╭─ Records to process
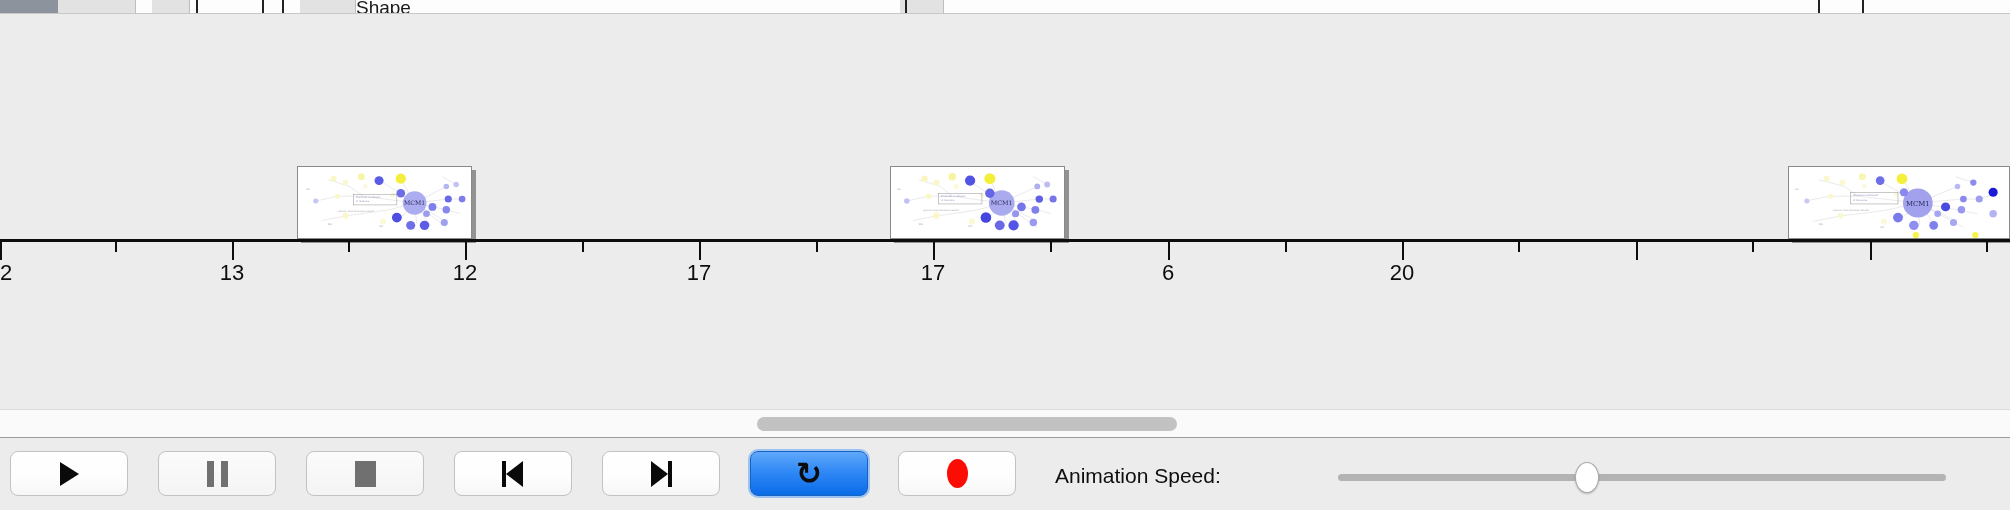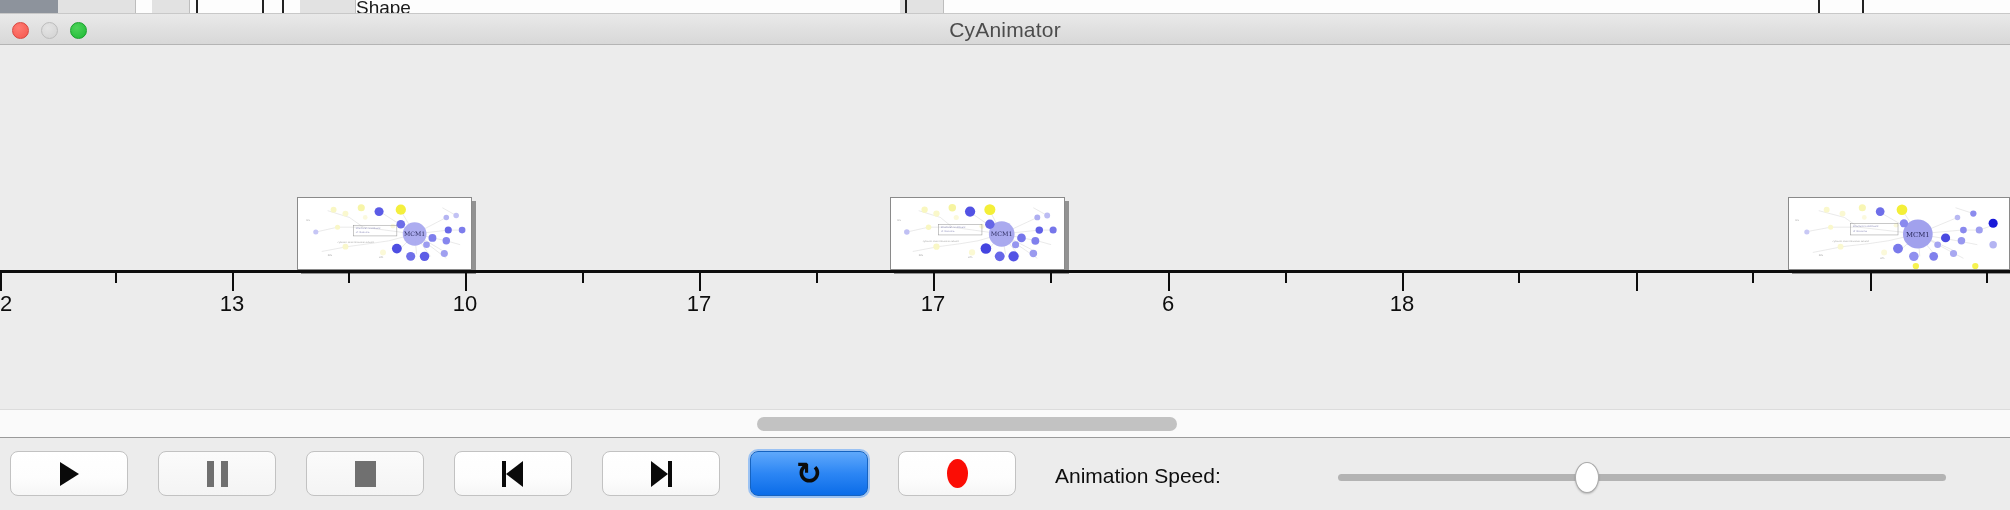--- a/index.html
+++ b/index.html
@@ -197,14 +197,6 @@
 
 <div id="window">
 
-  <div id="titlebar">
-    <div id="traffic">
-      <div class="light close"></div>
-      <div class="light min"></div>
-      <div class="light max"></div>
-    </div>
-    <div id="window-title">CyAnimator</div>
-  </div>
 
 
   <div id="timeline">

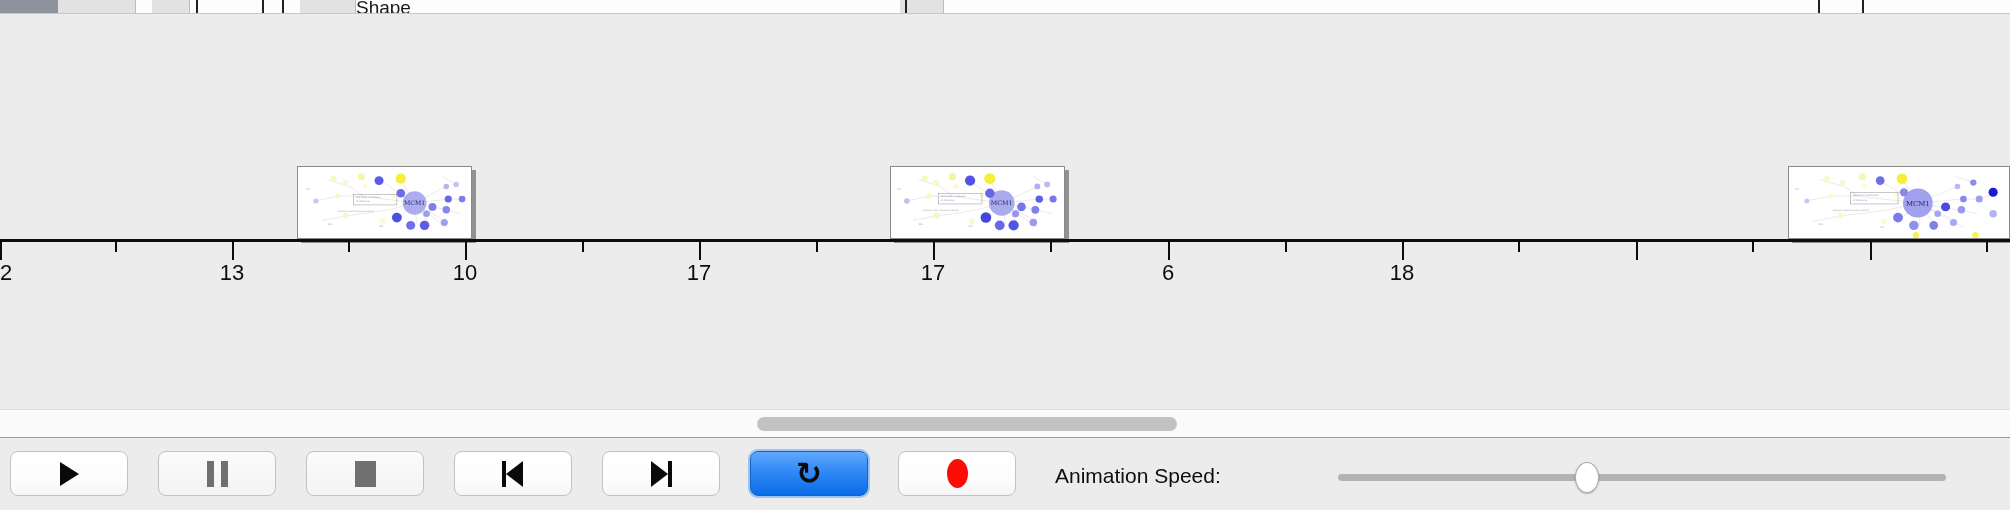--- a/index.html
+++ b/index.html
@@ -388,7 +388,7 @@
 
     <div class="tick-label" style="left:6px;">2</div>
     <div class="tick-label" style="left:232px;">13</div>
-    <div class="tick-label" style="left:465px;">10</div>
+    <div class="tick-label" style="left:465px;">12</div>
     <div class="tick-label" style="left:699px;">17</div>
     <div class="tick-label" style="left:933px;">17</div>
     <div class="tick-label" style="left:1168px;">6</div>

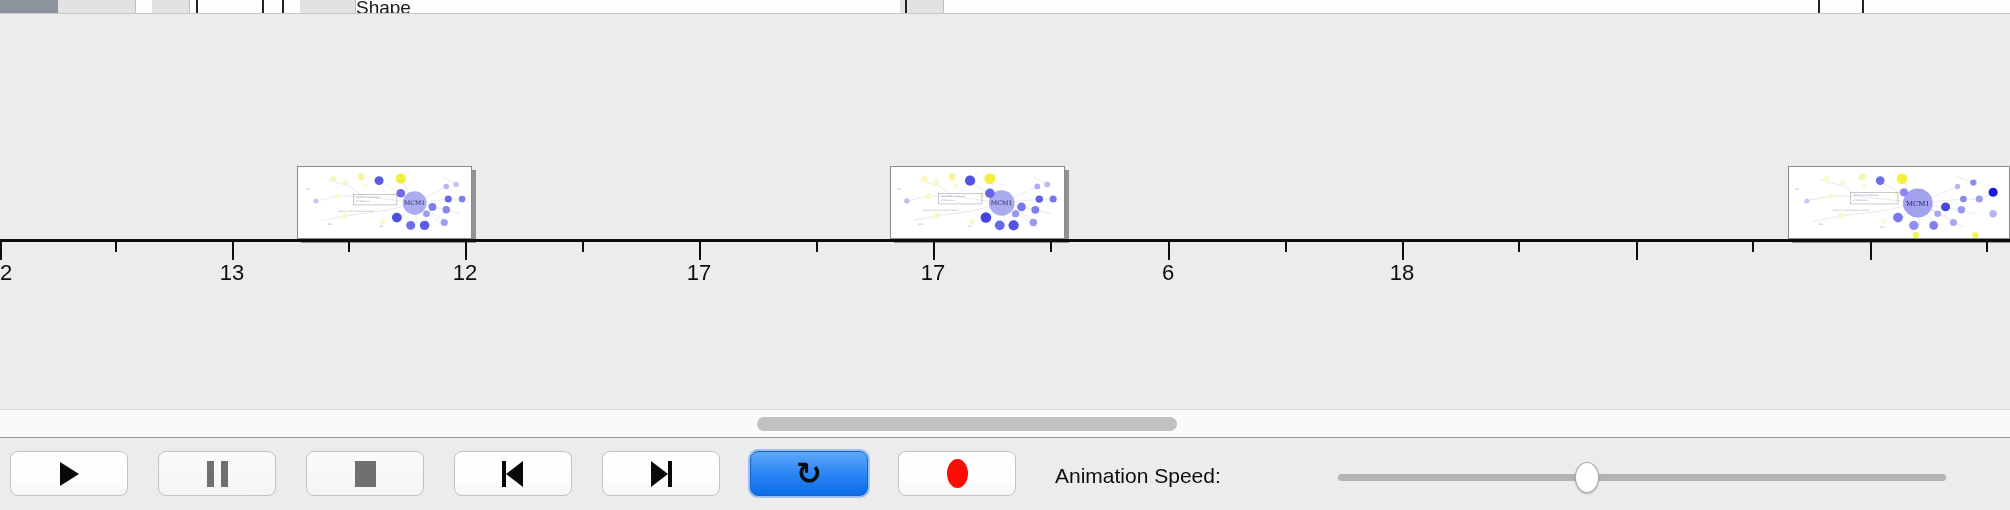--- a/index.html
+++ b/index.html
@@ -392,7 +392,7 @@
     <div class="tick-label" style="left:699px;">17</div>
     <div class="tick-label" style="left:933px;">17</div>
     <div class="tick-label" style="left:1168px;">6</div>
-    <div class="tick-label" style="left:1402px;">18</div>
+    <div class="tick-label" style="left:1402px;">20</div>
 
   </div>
╰─
╭─ Records to process
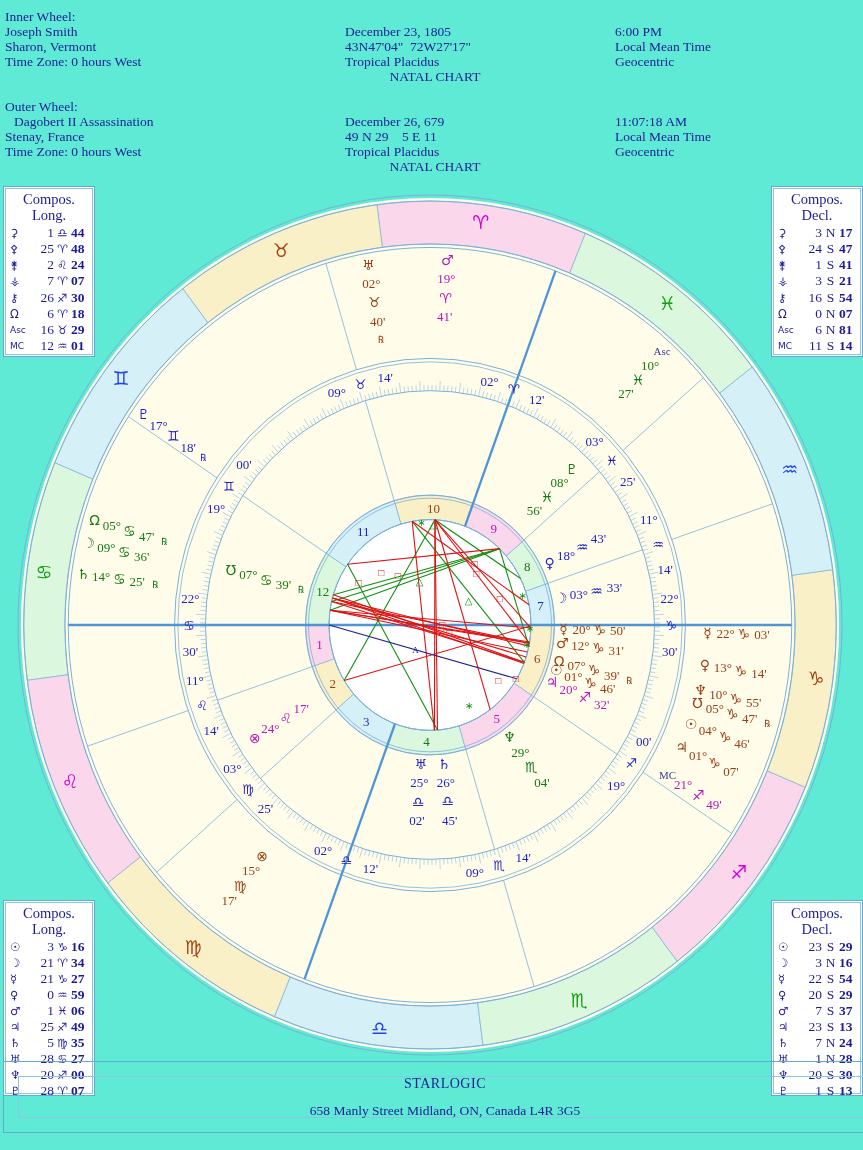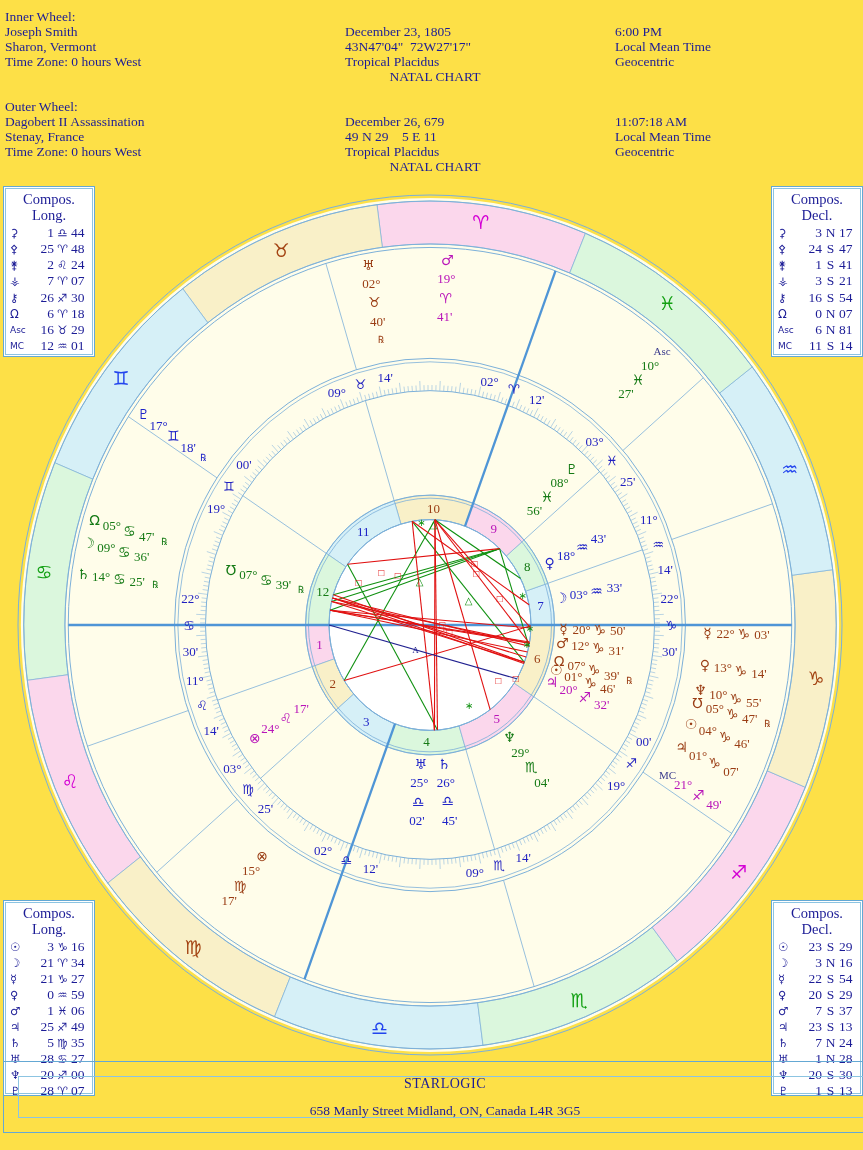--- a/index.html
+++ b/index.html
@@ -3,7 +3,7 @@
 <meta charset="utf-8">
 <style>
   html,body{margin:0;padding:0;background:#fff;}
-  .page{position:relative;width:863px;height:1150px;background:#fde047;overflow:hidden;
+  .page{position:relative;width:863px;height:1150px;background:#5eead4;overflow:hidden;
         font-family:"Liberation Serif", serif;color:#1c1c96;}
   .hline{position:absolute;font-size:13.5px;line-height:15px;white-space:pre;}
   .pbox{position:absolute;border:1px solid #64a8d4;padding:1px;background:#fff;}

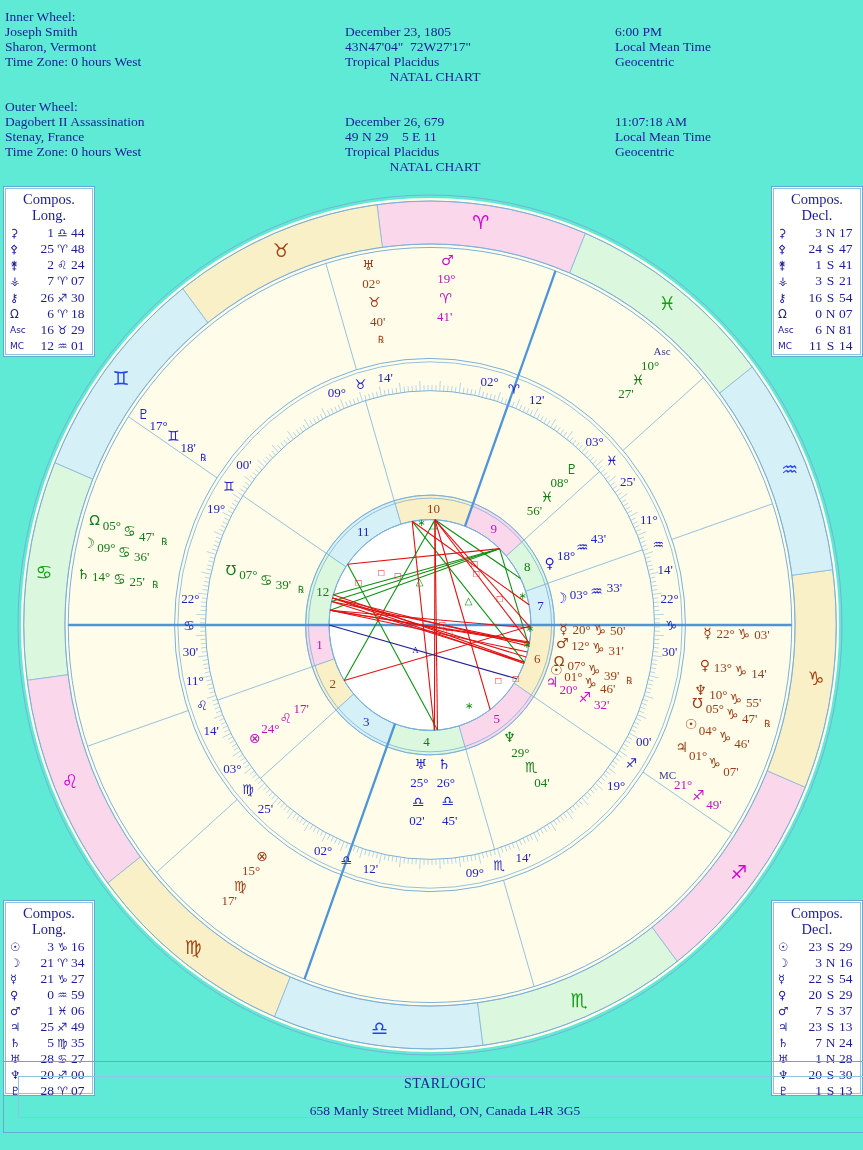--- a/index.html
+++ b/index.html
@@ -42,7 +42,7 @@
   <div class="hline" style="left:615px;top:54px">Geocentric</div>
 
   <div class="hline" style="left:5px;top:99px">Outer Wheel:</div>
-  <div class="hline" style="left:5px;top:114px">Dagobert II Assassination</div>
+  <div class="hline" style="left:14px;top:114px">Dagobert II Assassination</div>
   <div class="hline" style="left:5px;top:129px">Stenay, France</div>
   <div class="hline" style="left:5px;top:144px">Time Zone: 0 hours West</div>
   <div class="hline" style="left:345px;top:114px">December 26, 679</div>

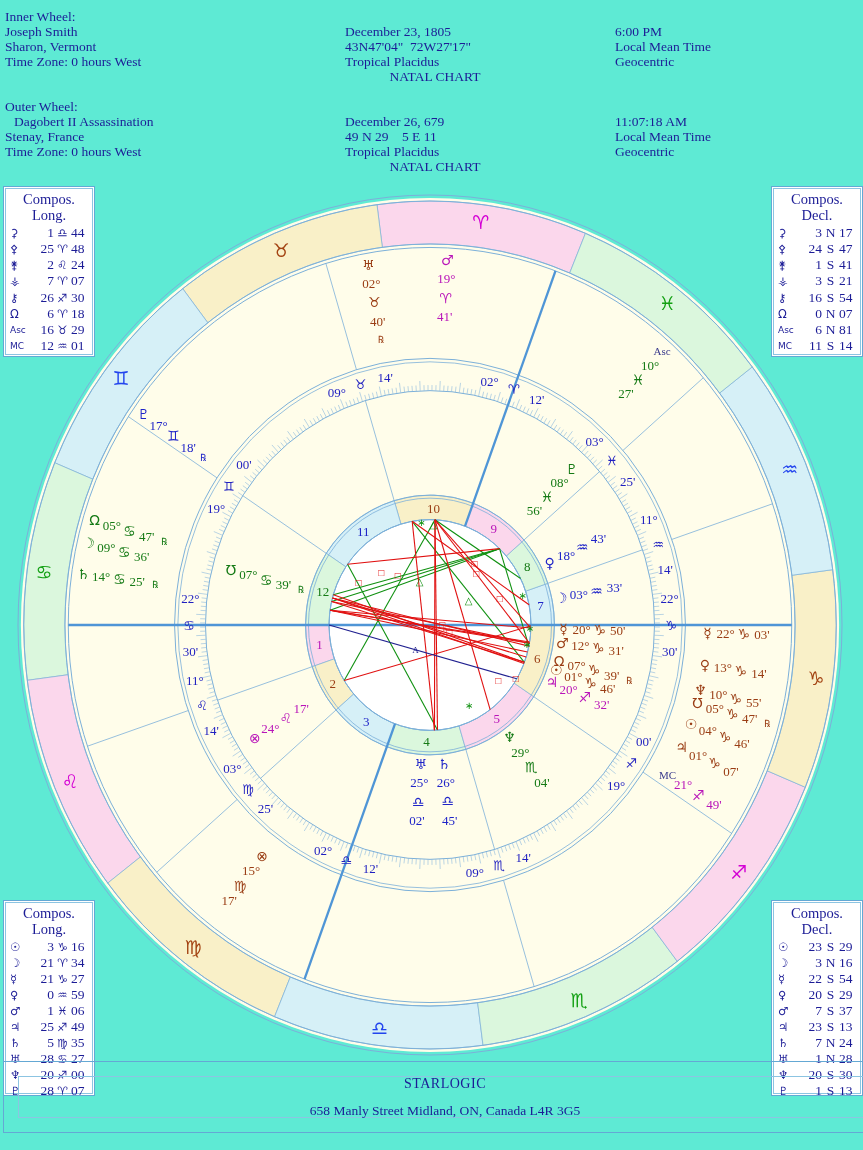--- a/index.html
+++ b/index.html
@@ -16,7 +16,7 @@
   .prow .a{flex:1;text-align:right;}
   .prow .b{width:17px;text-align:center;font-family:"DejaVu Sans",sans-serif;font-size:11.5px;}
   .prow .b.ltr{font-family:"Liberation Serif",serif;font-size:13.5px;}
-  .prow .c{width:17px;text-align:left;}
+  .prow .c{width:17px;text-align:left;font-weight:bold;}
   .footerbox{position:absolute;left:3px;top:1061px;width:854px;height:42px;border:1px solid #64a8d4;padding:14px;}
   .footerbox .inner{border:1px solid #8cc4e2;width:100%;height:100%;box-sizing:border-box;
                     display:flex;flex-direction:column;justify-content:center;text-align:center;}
╰─
Requirement: Each line above that holds the string "border" should be copied and shown.

Task response:
   .pbox{position:absolute;border:1px solid #64a8d4;padding:1px;background:#fff;}
   .footerbox{position:absolute;left:3px;top:1061px;width:854px;height:42px;border:1px solid #64a8d4;padding:14px;}
   .footerbox .inner{border:1px solid #8cc4e2;width:100%;height:100%;box-sizing:border-box;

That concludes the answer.